Read through the records below and copy each line that uses the word "discount".

- Opening Delimiter -

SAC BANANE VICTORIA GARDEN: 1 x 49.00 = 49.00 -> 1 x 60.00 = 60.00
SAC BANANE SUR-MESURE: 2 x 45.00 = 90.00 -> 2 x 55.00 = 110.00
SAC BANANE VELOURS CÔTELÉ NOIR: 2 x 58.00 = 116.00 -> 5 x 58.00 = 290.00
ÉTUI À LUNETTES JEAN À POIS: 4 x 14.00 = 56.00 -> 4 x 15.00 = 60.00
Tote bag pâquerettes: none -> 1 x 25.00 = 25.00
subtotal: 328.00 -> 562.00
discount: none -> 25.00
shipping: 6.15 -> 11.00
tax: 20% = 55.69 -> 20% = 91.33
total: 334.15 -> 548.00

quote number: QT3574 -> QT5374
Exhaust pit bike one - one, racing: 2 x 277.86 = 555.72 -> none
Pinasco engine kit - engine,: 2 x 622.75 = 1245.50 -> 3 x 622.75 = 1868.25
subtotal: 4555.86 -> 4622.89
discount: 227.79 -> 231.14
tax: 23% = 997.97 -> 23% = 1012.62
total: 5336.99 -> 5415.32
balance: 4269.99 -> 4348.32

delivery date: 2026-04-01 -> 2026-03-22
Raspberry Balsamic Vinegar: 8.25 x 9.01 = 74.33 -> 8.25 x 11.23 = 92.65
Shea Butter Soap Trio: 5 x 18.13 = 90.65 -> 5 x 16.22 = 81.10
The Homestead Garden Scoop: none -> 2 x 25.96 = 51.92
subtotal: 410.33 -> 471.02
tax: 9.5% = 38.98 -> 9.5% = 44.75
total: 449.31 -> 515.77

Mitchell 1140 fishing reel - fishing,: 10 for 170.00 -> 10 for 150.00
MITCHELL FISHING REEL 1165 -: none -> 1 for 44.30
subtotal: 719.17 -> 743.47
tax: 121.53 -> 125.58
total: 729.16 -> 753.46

- Closing Delimiter -

#### [Answer to the exercise]
discount: none -> 25.00
discount: 227.79 -> 231.14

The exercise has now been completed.